Closed insertinterestingnamehere closed 2 weeks ago
Okay, I just spent some more time debugging this. Here's my best guess for what's going on. This actually appears to be some kind of horrible performance pathology that happens specifically in the CI MUSL config. The failures decrease if we dramatically increase the time limit for those builds. This also explains https://github.com/sandialabs/qthreads/issues/268 since that test can fail if one of the tasks in the test randomly takes dramatically longer than expected.

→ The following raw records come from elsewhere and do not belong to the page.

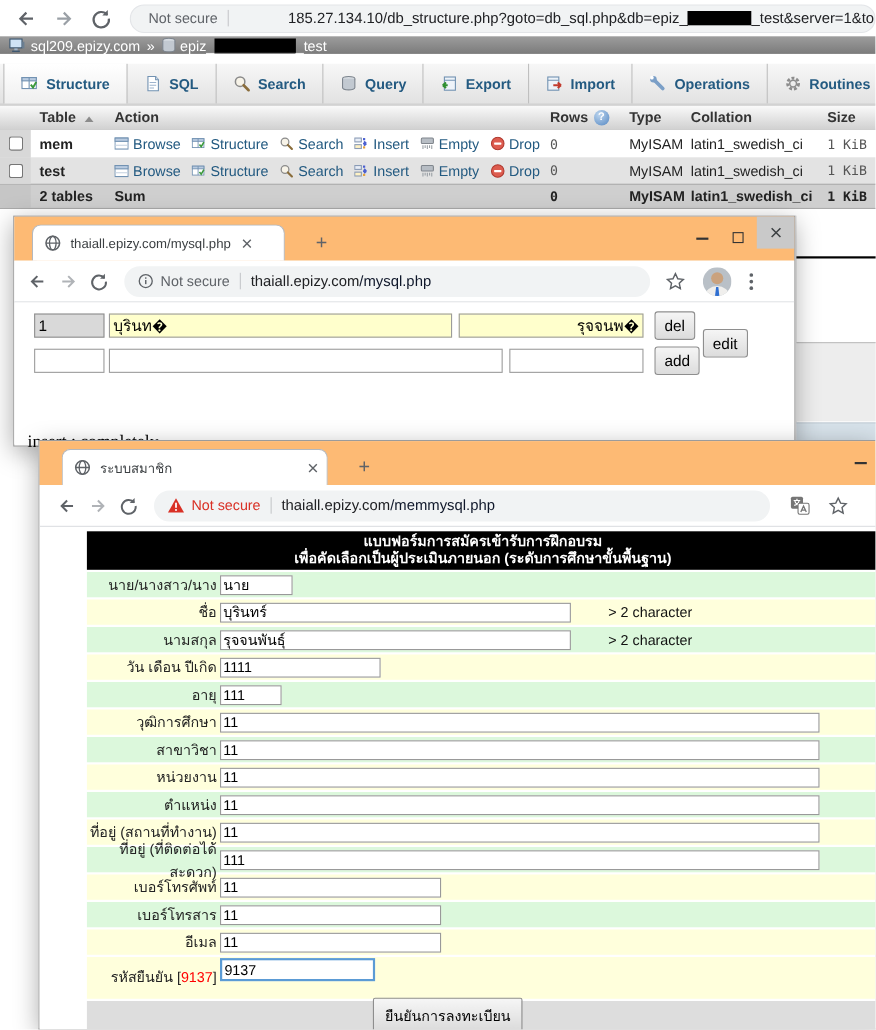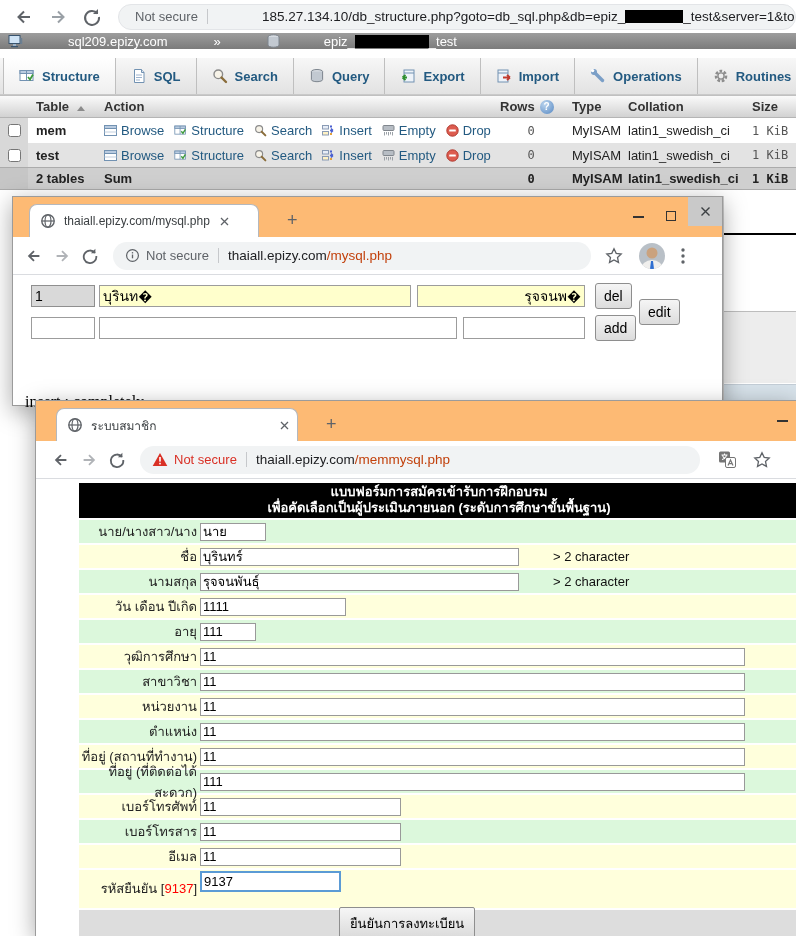--- a/index.html
+++ b/index.html
@@ -21,7 +21,7 @@
 
   
   #pma-crumbs { position:absolute; left:0; top:33px; width:796px; height:16px;
-    background:linear-gradient(#9d9d9d,#7b7b7b); color:#fff; display:flex; align-items:center; padding-left:8px; font-size:13px;gap:40px; }
+    background:linear-gradient(#9d9d9d,#7b7b7b); color:#fff; display:flex; align-items:center; padding-left:8px; font-size:13px; }
   #pma-crumbs .sep { margin:0 6px; }
   #pma-tabs { position:absolute; left:0; top:58px; width:796px; height:37px;
     background:linear-gradient(#f7f7f7,#e2e2e2); display:flex; border-bottom:1px solid #c9c9c9; }

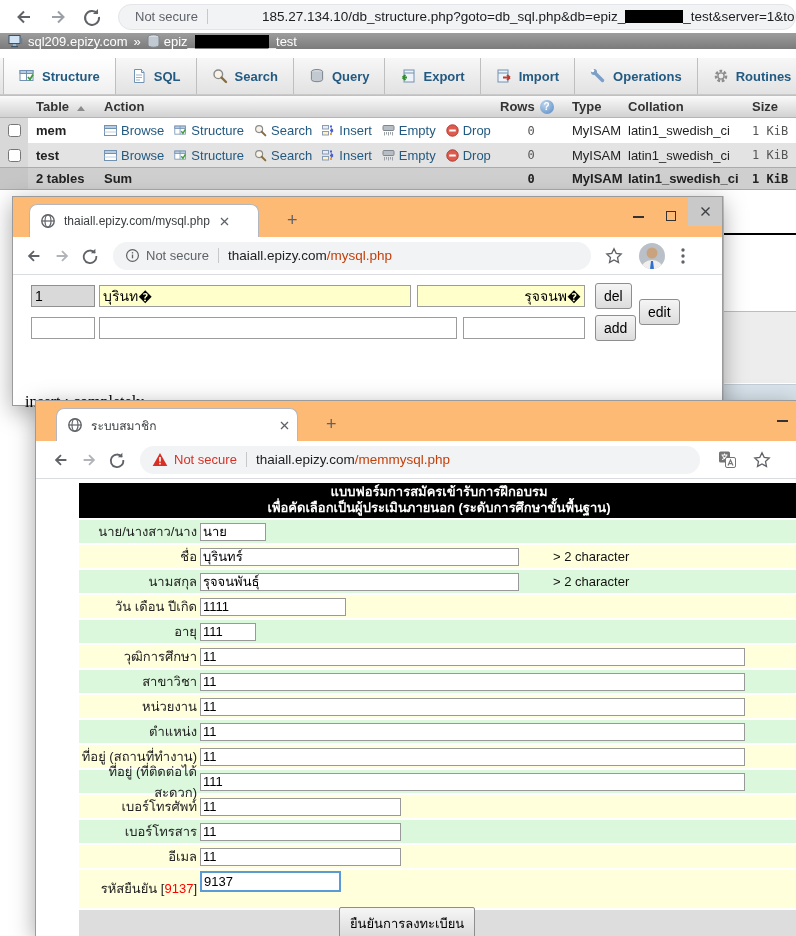--- a/index.html
+++ b/index.html
@@ -34,7 +34,7 @@
   .c1 { width:28px; align-self:stretch; background:#d8d8d8; display:flex; align-items:center; justify-content:center; }
   .c2 { width:70px; padding-left:8px; font-weight:bold; }
   .c3 { width:402px; padding-left:6px; display:flex; align-items:center; gap:10px; }
-  .c4 { width:66px; text-align:center; padding-right:4px; font-family:"DejaVu Sans Mono", monospace; font-size:12px; color:#555; }
+  .c4 { width:66px; text-align:left; padding-right:4px; font-family:"DejaVu Sans Mono", monospace; font-size:12px; color:#555; }
   .c5 { width:62px; padding-left:6px; }
   .c6 { width:120px; }
   .c7 { width:48px; padding-left:4px; font-family:"DejaVu Sans Mono", monospace; font-size:12px; color:#555; }

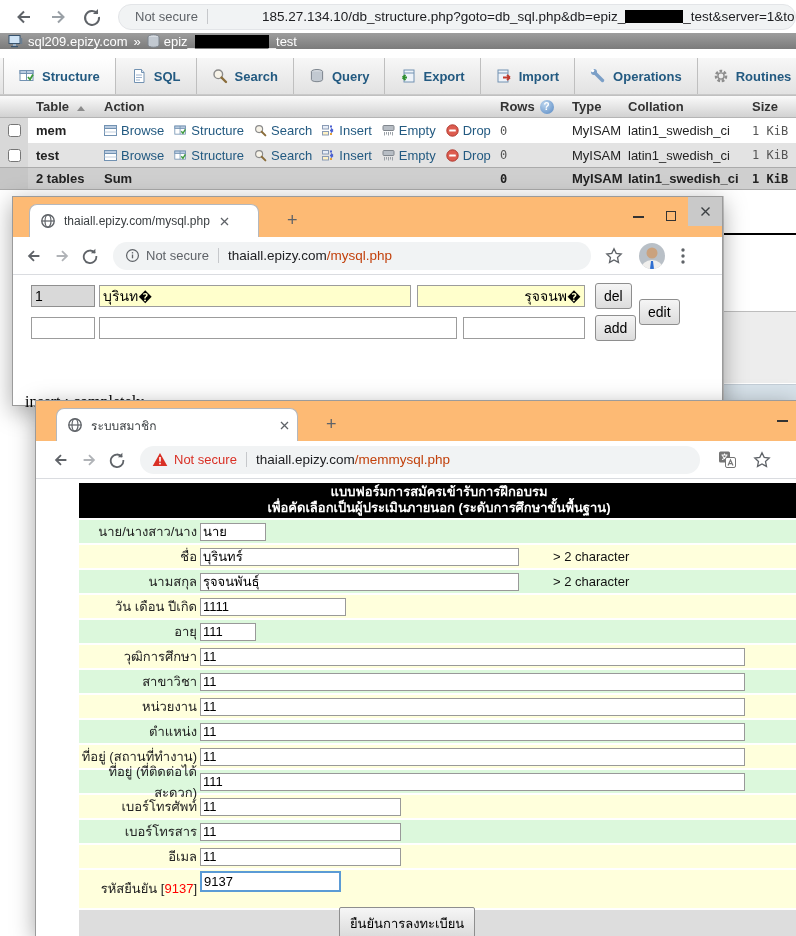--- a/index.html
+++ b/index.html
@@ -65,7 +65,7 @@
   .toolbar { position:relative; height:38px; background:#fff; border-bottom:1px solid #dadce0; display:flex; align-items:center; }
   .omni { height:28px; background:#f1f3f4; border-radius:14px; display:flex; align-items:center; padding:0 12px; overflow:hidden; white-space:nowrap; }
   .url-d { color:#202124; font-size:13.5px; }
-  .url-p { color:#c2410c; font-size:13.5px; }
+  .url-p { color:#0f172a; font-size:13.5px; }
   .winbtn { position:absolute; cursor:pointer; }
   .dash { width:11px; height:2px; background:#333; }
   .maxsq { width:10px; height:10px; border:1.5px solid #333; }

As to what's going on, My best guess is it has to do with the topology detection giving deceptive results in CI (see https://discuss.circleci.com/t/environment-variable-set-to-the-number-of-available-cpus/32670/3 for example), resulting in our schedulers mismatching the underlying topology. In cases where we bind workers to cores, that'll (likely) result in some queues not getting emptied until their work is stolen. I'm not sure why this is so dramatically worse in the Alpine/MUSL setup, but it is.

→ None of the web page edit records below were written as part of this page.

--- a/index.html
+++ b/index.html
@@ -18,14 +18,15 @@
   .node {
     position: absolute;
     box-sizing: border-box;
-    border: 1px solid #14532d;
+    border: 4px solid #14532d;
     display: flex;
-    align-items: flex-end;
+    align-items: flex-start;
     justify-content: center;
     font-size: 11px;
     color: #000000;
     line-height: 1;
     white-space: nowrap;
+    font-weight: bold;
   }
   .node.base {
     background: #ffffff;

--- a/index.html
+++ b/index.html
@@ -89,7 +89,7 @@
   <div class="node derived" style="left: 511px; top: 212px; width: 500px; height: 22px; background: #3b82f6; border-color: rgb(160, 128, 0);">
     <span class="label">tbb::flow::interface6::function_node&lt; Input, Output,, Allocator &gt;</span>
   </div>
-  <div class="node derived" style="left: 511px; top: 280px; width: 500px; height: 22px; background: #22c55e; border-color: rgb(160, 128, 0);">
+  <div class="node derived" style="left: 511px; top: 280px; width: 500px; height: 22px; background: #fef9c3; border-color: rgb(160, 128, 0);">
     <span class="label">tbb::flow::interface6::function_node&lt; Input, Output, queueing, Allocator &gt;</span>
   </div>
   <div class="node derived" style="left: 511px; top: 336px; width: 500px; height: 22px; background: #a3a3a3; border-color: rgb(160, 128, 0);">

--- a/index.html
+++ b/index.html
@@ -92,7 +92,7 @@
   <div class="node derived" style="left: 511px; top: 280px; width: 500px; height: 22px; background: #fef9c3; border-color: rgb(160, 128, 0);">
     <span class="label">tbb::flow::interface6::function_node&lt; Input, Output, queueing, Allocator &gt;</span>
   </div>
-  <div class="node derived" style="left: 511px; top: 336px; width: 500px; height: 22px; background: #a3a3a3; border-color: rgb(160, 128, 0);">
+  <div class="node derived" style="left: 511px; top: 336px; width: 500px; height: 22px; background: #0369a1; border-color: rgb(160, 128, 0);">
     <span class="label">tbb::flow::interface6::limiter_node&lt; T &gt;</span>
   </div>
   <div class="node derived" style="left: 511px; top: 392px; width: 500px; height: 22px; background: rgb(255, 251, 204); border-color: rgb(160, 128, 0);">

I can't reproduce this locally, even with MUSL. I'd argue that this is more of a problem with the CI environment, but I'll likely be overhauling the thread pool and topology management options soon anyway so there's little value in pursuing this right now even if it is something that could plausibly be worked around on our end.

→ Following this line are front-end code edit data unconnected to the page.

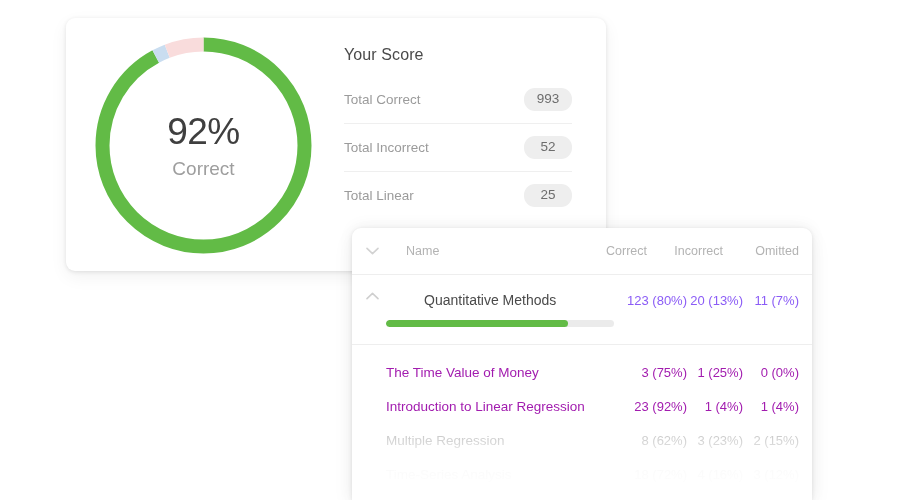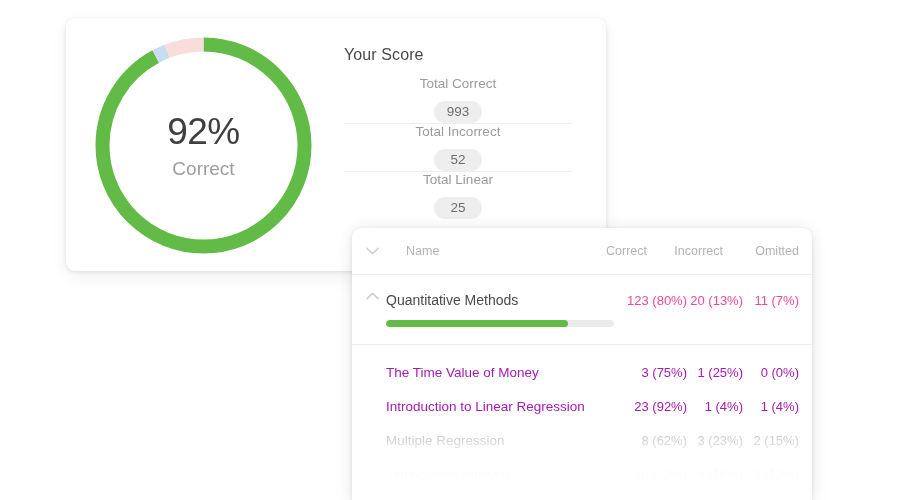--- a/index.html
+++ b/index.html
@@ -84,7 +84,6 @@
     align-items: center;
     justify-content: space-between;
     border-bottom: 1px solid #efefef;
-    flex-direction: column;
   }
   .score-row.last { border-bottom: none; }
   .score-row-label {

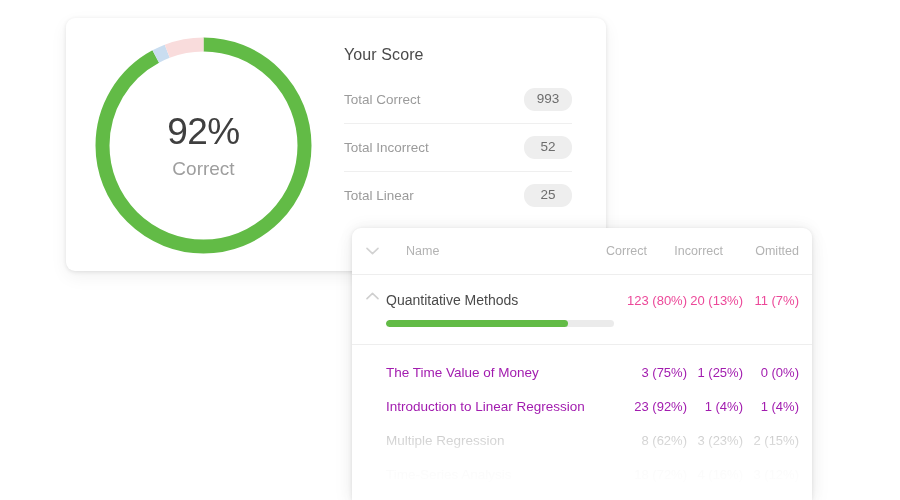--- a/index.html
+++ b/index.html
@@ -175,7 +175,7 @@
     padding-top: 17px;
     position: relative;
   }
-  #group-row .tname { color: #4a4a4a; font-size: 14px; }
+  #group-row .tname { color: #4a4a4a; font-size: 14px; margin-left: 38px; }
   #group-row .tcell { color: #ec4899; padding-top: 1px; }
   #progress-track {
     position: absolute;

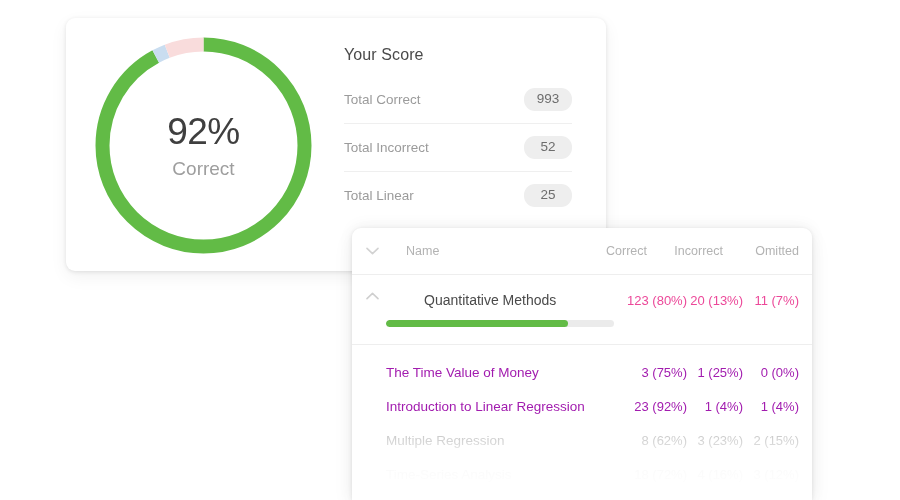--- a/index.html
+++ b/index.html
@@ -176,7 +176,7 @@
     position: relative;
   }
   #group-row .tname { color: #4a4a4a; font-size: 14px; margin-left: 38px; }
-  #group-row .tcell { color: #ec4899; padding-top: 1px; }
+  #group-row .tcell { color: #8b5cf6; padding-top: 1px; }
   #progress-track {
     position: absolute;
     left: 34px;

Given that, I'm just going to disable the failing builds and call this resolved. The same goes for #268.
I noticed this recently in CI. The MUSL CI tests have issues with intermittent hangs. It's on x86 and ARM but only seems to happen when there's a topology-aware scheduler together with an actual topology detection system. Nemesis is fine, and Sherwood and Distrib are fine if topology detection is off.
Tests known to hang especially frequently:
aligned_writeFF_basic
task_spawn